赵康平直起身子,只见赵王身子微微前倾,用右手指着自己身后好奇地开口询问道:
“国师身后身着金衣服的小孩儿可是您的外孙赵政”
赵康平笑着点了点头,而后转头将垂着小脑袋的小家伙从身后拉出来,满脸无奈地温声道:
“政,快来俯身拜见君上。”
政崽这才笨拙的学着姥爷刚才的模样,对着赵王俯身奶声奶气地,声音极小地拜道:
“赵政拜见君上”
说完这话又立刻躲到了自己姥爷身后,还像是刚才那般耳朵根红红的,安安静静地低着脑袋用小手抠姥爷身后的冬装。

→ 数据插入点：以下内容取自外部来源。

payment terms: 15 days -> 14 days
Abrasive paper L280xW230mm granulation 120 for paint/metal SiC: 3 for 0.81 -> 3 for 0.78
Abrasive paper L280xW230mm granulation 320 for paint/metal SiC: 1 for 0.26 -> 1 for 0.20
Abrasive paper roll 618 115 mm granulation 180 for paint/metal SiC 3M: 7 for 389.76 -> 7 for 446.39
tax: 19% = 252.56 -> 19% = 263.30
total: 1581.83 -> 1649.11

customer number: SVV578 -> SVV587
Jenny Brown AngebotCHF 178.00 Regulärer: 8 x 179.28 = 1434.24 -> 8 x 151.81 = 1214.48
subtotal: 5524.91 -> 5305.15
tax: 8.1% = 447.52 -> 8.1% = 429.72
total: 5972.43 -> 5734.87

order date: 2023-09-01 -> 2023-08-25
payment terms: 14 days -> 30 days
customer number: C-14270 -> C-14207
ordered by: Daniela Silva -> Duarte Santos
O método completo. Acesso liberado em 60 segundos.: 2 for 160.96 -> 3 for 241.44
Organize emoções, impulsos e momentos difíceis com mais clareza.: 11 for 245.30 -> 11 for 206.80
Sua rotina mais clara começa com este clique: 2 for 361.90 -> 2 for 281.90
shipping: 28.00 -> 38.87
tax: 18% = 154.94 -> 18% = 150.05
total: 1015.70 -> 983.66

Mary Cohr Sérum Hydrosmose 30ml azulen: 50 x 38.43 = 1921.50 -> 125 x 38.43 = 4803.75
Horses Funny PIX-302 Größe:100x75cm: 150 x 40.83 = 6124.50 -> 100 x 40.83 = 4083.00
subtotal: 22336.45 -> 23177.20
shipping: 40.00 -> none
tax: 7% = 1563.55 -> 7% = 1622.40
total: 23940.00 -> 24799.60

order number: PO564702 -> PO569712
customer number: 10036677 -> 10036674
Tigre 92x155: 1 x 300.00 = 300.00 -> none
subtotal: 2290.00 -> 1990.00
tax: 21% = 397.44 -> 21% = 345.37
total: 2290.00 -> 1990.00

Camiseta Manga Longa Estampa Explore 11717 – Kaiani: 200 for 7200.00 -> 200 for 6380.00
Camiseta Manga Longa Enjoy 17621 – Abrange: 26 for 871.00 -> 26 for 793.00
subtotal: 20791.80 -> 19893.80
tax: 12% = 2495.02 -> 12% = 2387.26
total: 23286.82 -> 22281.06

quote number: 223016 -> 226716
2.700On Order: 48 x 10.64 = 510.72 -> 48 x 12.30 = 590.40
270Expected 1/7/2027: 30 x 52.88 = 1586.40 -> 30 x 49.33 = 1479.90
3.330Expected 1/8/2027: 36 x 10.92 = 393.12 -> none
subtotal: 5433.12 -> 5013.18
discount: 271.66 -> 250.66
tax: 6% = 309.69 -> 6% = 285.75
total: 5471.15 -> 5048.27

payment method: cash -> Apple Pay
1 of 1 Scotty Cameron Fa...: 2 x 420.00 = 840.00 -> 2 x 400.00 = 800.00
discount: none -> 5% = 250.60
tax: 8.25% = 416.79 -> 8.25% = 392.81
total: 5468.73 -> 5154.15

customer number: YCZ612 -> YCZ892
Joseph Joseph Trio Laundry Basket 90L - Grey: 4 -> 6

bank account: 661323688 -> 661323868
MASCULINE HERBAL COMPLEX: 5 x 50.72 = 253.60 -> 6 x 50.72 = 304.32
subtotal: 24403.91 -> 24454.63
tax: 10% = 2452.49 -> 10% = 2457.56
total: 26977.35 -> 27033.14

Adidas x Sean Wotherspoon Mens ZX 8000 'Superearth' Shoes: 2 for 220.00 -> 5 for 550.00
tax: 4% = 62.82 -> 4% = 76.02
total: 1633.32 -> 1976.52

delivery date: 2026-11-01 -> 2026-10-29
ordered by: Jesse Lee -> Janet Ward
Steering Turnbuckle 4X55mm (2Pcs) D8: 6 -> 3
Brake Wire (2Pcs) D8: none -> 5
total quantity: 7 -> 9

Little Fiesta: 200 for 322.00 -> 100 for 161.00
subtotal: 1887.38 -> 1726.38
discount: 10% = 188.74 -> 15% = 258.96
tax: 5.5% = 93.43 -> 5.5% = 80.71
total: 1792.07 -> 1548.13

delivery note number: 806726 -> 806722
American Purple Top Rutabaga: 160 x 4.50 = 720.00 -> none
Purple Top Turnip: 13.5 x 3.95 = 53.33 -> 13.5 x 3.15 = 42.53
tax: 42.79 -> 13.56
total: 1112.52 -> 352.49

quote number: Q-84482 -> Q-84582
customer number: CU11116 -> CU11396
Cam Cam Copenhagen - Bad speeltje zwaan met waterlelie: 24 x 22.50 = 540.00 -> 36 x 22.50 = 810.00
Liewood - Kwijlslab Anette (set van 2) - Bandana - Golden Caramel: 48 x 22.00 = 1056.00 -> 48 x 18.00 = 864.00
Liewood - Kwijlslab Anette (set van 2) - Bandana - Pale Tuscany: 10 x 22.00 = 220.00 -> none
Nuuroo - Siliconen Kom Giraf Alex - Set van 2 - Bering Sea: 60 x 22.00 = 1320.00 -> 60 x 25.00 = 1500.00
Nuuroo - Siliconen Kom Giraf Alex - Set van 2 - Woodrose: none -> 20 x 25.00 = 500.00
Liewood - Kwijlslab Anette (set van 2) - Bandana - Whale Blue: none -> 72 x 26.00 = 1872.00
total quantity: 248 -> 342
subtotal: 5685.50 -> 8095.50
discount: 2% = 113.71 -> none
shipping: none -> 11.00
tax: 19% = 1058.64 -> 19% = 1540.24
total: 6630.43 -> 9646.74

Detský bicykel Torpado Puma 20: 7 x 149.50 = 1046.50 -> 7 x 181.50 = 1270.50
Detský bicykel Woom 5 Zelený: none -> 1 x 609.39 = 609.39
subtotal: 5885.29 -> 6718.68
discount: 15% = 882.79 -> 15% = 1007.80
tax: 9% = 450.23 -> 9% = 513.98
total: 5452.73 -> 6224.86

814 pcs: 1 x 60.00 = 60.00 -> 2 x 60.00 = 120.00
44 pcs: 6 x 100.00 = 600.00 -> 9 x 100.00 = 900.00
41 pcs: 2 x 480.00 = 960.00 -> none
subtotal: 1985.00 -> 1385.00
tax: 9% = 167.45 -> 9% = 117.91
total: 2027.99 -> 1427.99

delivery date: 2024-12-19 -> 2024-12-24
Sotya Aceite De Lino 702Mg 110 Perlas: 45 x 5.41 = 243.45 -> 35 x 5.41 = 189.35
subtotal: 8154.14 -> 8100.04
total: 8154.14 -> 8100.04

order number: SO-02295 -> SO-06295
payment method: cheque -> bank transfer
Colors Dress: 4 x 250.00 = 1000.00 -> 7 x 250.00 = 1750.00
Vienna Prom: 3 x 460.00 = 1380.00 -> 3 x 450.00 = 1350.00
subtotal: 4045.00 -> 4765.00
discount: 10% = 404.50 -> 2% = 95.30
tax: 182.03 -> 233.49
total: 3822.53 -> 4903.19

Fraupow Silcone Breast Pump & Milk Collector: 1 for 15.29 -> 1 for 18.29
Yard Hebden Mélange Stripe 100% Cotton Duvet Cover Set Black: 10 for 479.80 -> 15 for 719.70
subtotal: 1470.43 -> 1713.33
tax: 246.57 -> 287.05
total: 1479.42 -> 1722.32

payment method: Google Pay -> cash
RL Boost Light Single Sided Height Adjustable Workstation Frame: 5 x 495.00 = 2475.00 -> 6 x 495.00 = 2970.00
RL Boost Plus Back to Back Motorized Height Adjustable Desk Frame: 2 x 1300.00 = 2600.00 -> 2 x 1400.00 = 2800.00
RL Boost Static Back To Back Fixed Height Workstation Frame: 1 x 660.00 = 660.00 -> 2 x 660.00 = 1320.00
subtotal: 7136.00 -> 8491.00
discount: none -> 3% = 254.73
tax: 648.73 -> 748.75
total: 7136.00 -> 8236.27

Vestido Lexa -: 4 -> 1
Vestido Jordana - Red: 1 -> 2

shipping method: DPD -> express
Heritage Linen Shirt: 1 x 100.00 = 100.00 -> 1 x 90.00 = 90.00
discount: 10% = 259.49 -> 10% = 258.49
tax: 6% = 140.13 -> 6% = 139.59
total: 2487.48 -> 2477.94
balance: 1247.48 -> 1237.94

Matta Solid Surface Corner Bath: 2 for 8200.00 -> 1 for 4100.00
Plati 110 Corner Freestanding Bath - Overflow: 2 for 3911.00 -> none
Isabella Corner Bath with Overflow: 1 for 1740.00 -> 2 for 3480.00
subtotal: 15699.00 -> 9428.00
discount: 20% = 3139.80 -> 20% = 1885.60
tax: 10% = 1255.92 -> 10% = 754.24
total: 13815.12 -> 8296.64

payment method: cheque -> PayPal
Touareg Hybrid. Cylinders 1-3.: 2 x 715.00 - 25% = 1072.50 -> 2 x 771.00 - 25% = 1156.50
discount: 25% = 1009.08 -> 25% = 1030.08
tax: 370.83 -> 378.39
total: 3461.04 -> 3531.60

这一幕让赵王、平阳君、平原君看在眼中不由蹙了蹙眉,没想到国师外孙竟然是这般胆小羞怯的性子。
赵康平还想把小家伙从身后拉出来却怎么都拉不动,只得尴尬地对着跪坐在漆案旁的赵王再度俯身道:
“还请君上见谅,这孩子的性子很胆怯,十分怕生,平日里接触到的都是大北城的庶民,今日第一次入宫拜见君上,一下子看到这般多陌生人,把他吓住了,请您见谅。”
赵王闻言眸中滑过一抹了然,三岁的小孩儿确实有的会怕生。
他笑着颔了颔首,而后挥手示意站在中央的舞女、乐师们尽数退下,整个大殿瞬间空了不少,也安静了下来。
随后他从坐席上起身踩着几级台阶走下来,站到国师跟前,对着站在赵康平身后的小孩儿笑着喊道:
“赵政,你几岁大了?”
“三岁。”
政崽抬头看了赵王一眼而后又飞快的垂下头,小脸通红地小声道。
“哈哈哈哈哈,寡人倒是从未曾见过这般羞涩腼腆的小孩儿。”
“偃你过来。”
赵王笑着对跪坐在自己两位叔父跟前的儿子招手喊道。
“是,父王!”赵偃满脸自信地从坐席上站起来,而后挺起胸膛,朝着赵康平大步走来。
他身后还跟着自己的四个伴读们。